Fortunately I wasn’t alone — Erik from eGullet posed a similarly clueless inquiry to Rick, who responded: “A shot is really anything in a shot glass or a small glass that is pretty much one gulp. That’s probably the easiest explanation. A Sex on the Beach is a large mixed drink, but an Oatmeal Cookie is a shot. As an example.” Now, usually when I’m too stupid to figure out a drink, I’ll either hit the books, or go ask a local expert — hey, Murray! — but as luck would have it, shooters are pretty scarce in the books in my collection, and Murray — well, ask him for a shooter and you’ll likely receive a polite cough; that’s why I drink there. I could, of course, go to another bar in town, one that specializes in such things, but I’m a balding guy with two kids and a 40th birthday roaring down the pike. I go through life feeling ridiculous enough without having to sit on a barstool in the U District, asking a 22-year-old bartender for things that make me blush to mention. Again, just no.

So, I cheated.

Technically, this probably isn’t a shot, if for no other reason than there’s likely too much liquid in the glass to get down your gullet in one. You could, of course, split it with someone, and that’d be perfectly fine, so I’ll argue that it fits the intent of the theme. With that in mind I offer the official shooter of the Cocktail Chronicles: the Bone.

A David Wondrich original, the Bone is actually kind of fun, in a rabid pit bull kind of way. And the reason I think it fits — albeit none too cleanly — in the neighborhood of “shooters” is because of its brutish character. With a full measure of double-ought whiskey, prepped with citrus and sugar and fuelled with fiery spice, the Bone is not something you want to linger over before dinner. No, it’s the kind of drink that demands to be finished in a few quick gulps, leaving you gasping after each sharp swallow while suppressing a slight whimper. Afterward, you’ll feel flushed with the pleasant heat of liquor and spice, and oddly in the mood to head out and take in a boxing match. Either that or a demolition derby.

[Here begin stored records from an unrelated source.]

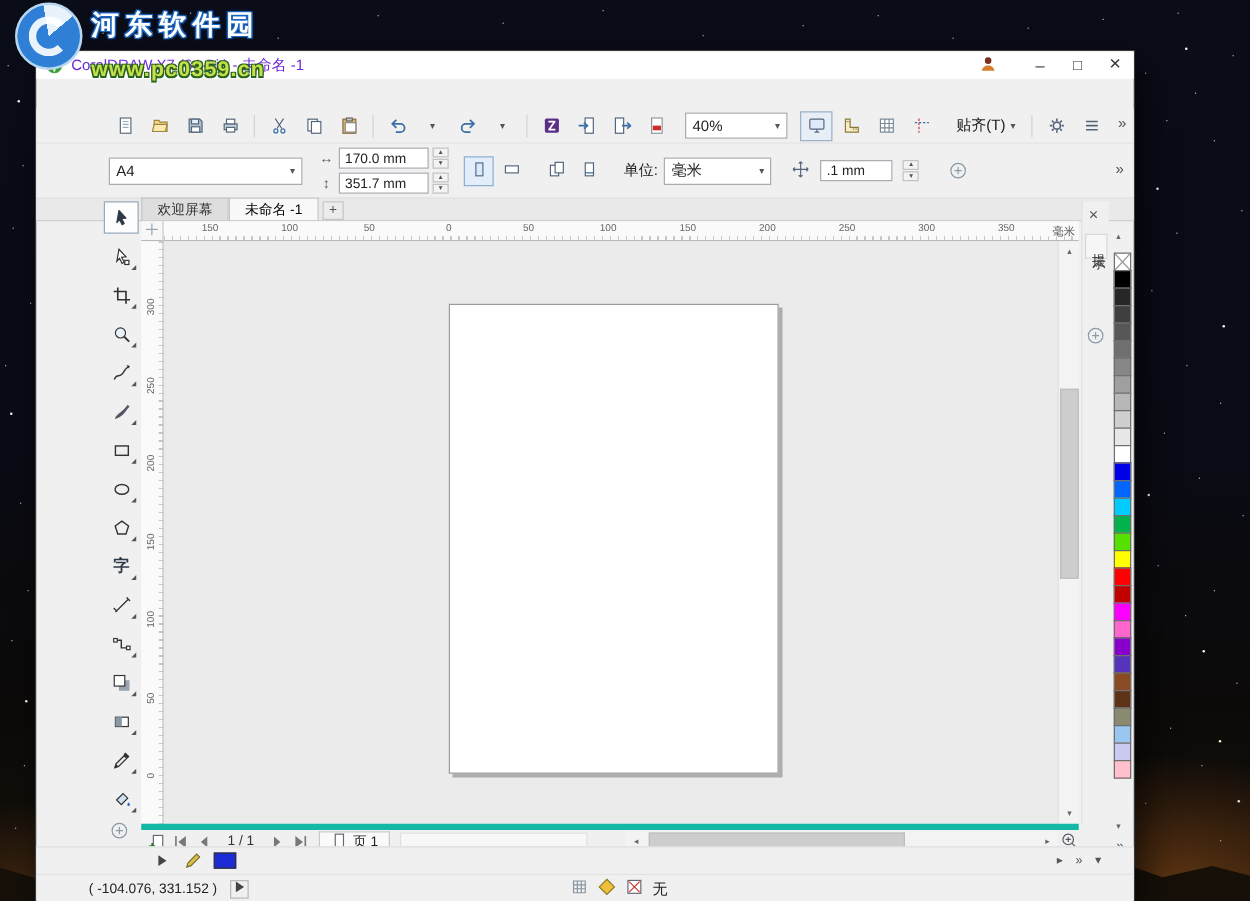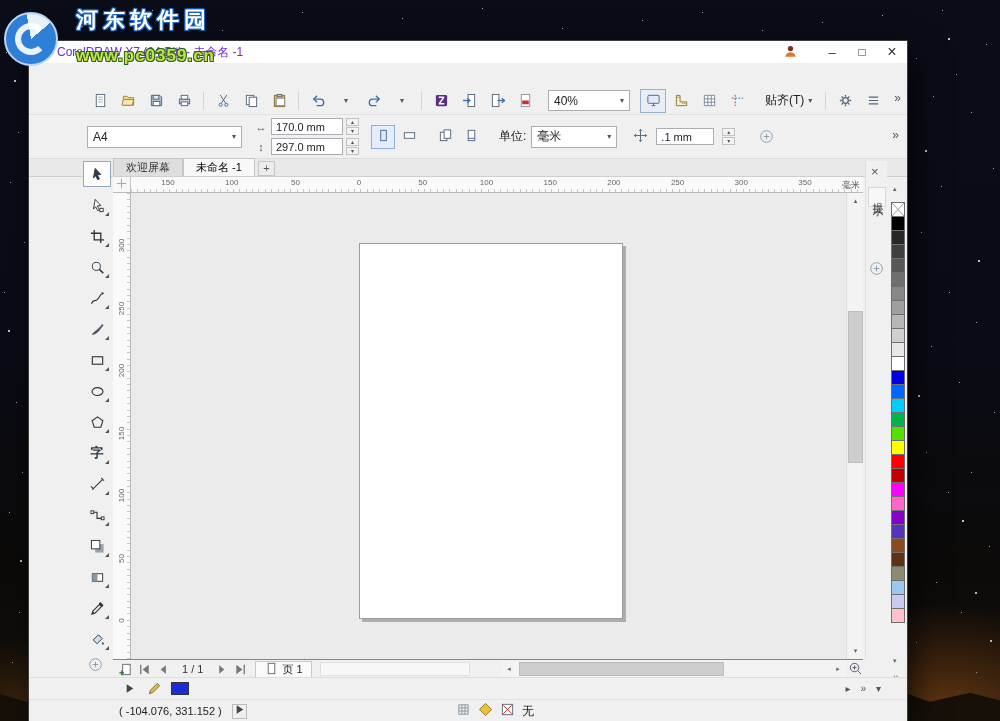"河东软件园" .watermark { align-items: flex-end -> flex-start; gap: 18px -> 7px; left: 4px -> 12px }
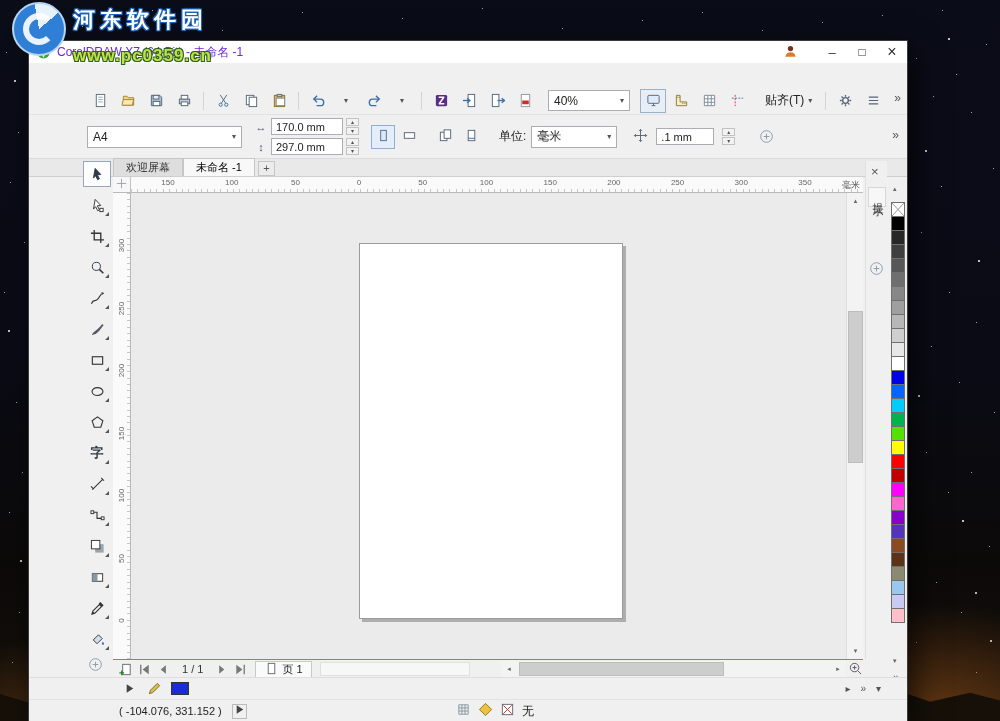"297.0 mm" span { text: 297.0 -> 351.7 }
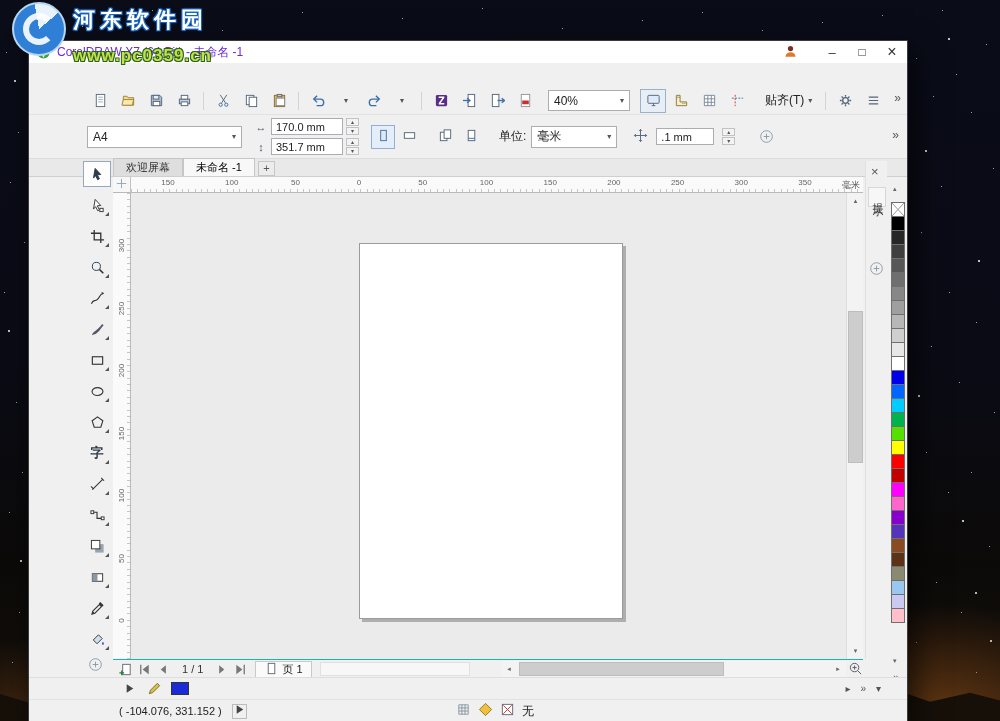"1 / 1" .bottombar { border-top: 1px solid #14b8a6 -> 5px solid #14b8a6 }
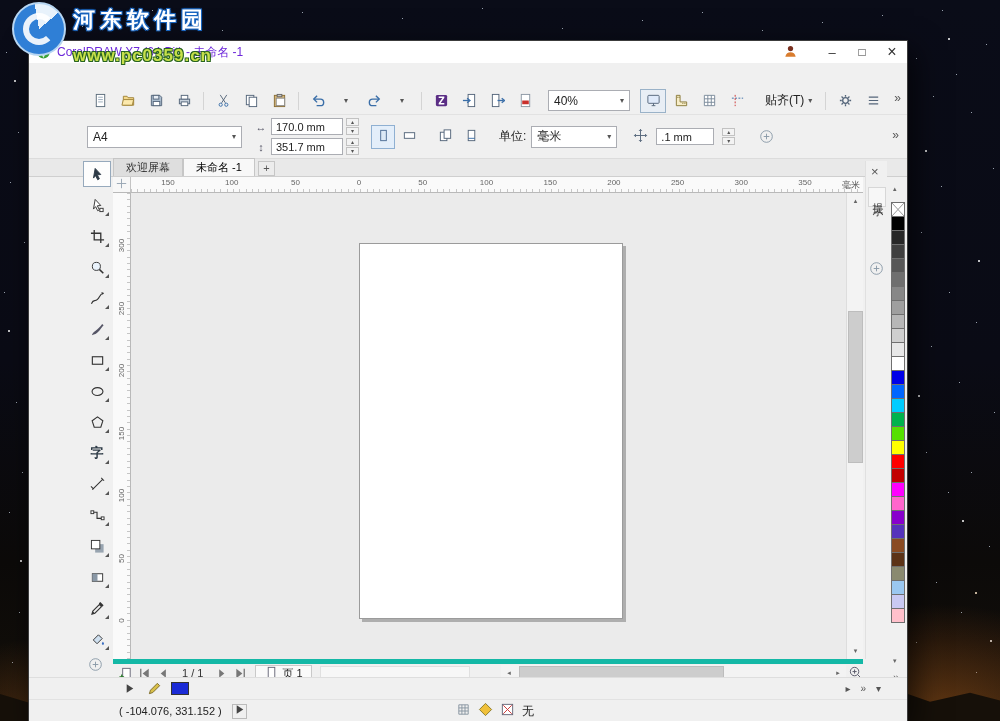"( -104.076, 331.152 )" .status2 { padding-left: 90px -> 42px }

Okay, so it doesn’t have technicolor layers, it doesn’t taste like a dessert and it has nothing in common with a sex act (unless its the kind that leaves you needing an extensive regimen of antibiotics). I suppose you could concoct something lewd out of the name, though since you asked, it comes from the (defunct) Chickenbone Cafe in Brooklyn, where this was the house drink (so I’m told). Is it a shooter? I’m not sure — the Bone isn’t something I want to argue with too much. But, it’s the closest you’ll ever find around here.

The Bone

(from Killer Cocktails, by David Wondrich)

  • 2 ounces Wild Turkey 101-proof rye [it’s also great with the Wild Turkey 101-proof bourbon –ed.]
  • 1 teaspoon fresh lime juice
  • 1/2 teaspoon rich simple syrup [2 parts demerara sugar heated in 1 part water until dissolved, and cooled]
  • 3 dashes Tabasco sauce

Shake with ice and strain into small tumbler or large shot glass. Don’t let it linger.

Once I get motivated enough, I plan to mix up a batch of Charles H. Baker’s Hellfire Bitters, and give them a spin in this in lieu of Tabasco. Should I have any throat lining left after that experiment, I’ll report back here.